Work request :: Go through the entries below and say how many lines hold the word "tartalmakhoz". Nothing else is needed.

Saved entries ::
= = = = = = =

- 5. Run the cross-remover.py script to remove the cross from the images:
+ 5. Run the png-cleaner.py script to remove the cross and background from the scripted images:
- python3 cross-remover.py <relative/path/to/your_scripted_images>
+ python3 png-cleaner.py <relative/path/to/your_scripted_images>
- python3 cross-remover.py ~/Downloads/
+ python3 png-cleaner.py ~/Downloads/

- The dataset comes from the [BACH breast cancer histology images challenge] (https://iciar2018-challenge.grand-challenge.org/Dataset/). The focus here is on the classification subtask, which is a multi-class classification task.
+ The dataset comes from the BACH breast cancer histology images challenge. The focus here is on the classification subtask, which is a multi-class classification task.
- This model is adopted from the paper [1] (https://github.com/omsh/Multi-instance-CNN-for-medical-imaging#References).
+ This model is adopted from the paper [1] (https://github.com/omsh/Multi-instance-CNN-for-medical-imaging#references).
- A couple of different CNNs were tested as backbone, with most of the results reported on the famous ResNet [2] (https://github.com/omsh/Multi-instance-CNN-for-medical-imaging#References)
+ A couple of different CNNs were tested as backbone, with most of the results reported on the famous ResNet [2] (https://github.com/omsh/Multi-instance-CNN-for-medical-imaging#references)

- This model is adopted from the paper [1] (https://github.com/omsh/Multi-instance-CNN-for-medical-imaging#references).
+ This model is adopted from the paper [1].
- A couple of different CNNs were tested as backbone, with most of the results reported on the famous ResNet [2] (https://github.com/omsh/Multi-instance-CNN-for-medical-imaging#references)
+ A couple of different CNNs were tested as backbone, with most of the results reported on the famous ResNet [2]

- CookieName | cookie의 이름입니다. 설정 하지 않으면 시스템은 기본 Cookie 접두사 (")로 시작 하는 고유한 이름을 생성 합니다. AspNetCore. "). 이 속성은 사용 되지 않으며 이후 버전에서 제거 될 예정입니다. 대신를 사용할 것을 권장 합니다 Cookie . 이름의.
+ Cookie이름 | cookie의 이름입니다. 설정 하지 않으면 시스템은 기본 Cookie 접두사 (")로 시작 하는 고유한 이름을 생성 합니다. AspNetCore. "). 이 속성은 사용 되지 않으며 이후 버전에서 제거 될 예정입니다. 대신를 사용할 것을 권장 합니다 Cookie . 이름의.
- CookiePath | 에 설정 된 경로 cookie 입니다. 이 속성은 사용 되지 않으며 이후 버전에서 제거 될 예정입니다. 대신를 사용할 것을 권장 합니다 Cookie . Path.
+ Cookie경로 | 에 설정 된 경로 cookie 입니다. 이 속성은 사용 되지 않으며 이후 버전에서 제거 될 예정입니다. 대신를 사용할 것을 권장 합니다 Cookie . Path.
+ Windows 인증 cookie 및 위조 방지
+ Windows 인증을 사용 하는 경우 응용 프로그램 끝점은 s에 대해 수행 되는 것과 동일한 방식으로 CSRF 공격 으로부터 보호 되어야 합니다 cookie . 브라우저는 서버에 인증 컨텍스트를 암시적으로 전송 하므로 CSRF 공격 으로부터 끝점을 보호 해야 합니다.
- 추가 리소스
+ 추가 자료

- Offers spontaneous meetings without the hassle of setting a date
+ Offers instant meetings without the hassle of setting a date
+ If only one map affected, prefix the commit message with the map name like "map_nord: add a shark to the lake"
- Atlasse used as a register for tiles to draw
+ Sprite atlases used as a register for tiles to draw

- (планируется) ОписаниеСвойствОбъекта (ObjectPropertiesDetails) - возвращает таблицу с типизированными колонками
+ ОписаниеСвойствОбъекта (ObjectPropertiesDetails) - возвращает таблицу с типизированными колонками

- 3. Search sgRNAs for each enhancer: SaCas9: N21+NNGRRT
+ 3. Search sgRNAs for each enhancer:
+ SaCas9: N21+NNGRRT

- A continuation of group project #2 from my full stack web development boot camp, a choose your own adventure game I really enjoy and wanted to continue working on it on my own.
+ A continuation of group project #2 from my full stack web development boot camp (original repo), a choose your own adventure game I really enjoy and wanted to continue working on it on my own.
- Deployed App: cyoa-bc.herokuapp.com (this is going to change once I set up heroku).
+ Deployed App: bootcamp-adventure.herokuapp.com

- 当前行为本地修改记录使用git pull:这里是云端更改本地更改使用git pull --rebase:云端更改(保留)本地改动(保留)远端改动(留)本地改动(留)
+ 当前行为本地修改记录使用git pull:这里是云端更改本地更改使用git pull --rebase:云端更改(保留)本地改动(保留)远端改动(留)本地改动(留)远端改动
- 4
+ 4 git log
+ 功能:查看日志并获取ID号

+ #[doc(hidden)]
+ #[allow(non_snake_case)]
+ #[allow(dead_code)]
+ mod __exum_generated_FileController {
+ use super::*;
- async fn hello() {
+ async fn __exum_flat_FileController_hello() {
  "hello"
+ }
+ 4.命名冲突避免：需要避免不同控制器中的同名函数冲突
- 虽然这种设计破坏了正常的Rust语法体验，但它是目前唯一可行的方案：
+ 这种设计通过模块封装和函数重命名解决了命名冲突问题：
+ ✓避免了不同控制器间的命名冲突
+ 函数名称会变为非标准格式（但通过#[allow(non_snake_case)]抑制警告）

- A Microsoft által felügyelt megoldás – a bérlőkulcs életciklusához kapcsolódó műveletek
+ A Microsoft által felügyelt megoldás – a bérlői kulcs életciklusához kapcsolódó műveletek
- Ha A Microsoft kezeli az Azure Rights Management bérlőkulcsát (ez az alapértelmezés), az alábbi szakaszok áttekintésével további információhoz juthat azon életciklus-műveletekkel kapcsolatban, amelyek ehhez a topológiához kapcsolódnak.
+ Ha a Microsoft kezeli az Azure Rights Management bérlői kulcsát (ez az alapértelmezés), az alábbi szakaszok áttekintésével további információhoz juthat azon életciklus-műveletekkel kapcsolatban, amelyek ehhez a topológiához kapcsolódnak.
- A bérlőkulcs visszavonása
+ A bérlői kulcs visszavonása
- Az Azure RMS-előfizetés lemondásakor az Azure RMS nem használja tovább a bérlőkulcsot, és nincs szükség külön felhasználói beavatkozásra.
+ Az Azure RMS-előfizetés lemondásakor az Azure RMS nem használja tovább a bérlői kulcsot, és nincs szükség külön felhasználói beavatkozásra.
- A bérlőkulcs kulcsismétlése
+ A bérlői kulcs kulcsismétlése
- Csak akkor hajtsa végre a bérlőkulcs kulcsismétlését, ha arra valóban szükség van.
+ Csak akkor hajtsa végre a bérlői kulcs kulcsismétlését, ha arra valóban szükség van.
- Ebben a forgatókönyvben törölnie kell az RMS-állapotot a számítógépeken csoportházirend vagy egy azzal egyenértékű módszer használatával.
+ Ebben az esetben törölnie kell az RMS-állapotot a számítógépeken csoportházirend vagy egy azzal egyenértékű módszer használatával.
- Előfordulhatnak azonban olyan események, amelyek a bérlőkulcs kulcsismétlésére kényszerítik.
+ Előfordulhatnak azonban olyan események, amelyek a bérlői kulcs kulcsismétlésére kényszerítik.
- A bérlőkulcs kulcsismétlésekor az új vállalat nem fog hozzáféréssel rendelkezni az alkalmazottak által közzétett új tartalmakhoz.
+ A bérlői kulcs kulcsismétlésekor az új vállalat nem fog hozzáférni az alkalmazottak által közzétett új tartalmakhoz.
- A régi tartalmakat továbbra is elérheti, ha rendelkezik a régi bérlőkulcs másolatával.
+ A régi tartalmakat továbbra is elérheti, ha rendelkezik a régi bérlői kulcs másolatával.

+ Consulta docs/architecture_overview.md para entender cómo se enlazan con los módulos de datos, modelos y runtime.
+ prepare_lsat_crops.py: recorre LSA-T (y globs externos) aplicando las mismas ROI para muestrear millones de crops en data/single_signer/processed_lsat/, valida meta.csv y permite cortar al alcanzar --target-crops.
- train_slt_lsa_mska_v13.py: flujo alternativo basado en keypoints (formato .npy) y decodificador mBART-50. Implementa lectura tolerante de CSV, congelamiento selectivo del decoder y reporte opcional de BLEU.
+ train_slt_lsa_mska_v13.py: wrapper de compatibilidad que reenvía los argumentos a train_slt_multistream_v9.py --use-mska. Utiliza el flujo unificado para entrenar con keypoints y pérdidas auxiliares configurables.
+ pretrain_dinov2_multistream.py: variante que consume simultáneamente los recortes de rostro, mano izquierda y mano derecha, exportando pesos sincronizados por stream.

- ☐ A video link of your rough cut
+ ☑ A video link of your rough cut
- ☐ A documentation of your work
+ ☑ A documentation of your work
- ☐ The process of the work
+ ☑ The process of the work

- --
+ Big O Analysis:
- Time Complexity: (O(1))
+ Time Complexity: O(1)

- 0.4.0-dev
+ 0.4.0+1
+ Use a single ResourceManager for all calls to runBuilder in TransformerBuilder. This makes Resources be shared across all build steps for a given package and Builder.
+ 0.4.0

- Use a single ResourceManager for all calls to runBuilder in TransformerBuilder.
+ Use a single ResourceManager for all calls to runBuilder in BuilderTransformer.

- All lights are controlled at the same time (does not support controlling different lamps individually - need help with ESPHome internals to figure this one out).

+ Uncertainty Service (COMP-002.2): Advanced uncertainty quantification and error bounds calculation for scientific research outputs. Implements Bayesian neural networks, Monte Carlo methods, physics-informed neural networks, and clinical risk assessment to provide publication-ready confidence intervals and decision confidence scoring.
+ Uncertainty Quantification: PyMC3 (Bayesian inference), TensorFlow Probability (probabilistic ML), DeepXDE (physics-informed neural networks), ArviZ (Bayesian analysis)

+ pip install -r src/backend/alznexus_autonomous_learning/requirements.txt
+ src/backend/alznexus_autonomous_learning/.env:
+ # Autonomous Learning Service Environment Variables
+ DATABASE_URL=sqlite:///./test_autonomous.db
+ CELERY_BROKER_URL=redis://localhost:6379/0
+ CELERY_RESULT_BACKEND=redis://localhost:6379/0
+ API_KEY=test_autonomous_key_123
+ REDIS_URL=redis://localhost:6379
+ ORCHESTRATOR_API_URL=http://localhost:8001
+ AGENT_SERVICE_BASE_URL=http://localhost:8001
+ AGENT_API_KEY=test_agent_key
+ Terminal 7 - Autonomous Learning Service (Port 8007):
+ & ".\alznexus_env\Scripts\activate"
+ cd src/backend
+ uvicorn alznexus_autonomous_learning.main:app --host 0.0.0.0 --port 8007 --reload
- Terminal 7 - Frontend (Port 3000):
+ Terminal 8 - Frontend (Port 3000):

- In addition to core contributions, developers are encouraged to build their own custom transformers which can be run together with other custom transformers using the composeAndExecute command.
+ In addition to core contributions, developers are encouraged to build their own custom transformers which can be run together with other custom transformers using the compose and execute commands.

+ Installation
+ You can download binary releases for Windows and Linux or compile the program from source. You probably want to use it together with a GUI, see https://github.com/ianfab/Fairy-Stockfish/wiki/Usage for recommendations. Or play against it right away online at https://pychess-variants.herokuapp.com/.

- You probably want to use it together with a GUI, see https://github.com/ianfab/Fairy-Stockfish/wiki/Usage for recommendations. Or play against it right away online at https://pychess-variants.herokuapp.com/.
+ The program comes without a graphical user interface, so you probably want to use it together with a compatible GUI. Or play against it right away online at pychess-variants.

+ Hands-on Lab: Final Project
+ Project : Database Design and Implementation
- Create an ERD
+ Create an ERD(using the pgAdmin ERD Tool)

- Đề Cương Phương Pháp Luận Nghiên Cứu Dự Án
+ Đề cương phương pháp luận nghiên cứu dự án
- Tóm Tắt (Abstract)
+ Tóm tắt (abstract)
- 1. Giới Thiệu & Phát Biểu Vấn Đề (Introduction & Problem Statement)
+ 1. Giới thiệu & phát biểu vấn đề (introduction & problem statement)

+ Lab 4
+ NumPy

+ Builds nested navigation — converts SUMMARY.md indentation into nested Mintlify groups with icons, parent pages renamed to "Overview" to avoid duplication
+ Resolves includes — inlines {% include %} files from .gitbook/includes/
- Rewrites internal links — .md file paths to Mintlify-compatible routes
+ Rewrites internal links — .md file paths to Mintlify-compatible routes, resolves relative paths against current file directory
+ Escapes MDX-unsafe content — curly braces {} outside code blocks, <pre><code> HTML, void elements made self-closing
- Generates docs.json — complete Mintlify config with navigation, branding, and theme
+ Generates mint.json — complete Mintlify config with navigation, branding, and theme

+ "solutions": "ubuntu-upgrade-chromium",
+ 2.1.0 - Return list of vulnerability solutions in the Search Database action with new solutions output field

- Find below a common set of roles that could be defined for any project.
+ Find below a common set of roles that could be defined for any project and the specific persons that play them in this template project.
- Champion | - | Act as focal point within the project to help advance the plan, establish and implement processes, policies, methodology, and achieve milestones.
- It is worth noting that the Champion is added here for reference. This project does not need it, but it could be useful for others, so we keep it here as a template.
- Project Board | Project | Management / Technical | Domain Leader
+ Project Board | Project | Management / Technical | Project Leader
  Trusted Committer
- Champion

= = = = = = =

Response for this exercise :: 2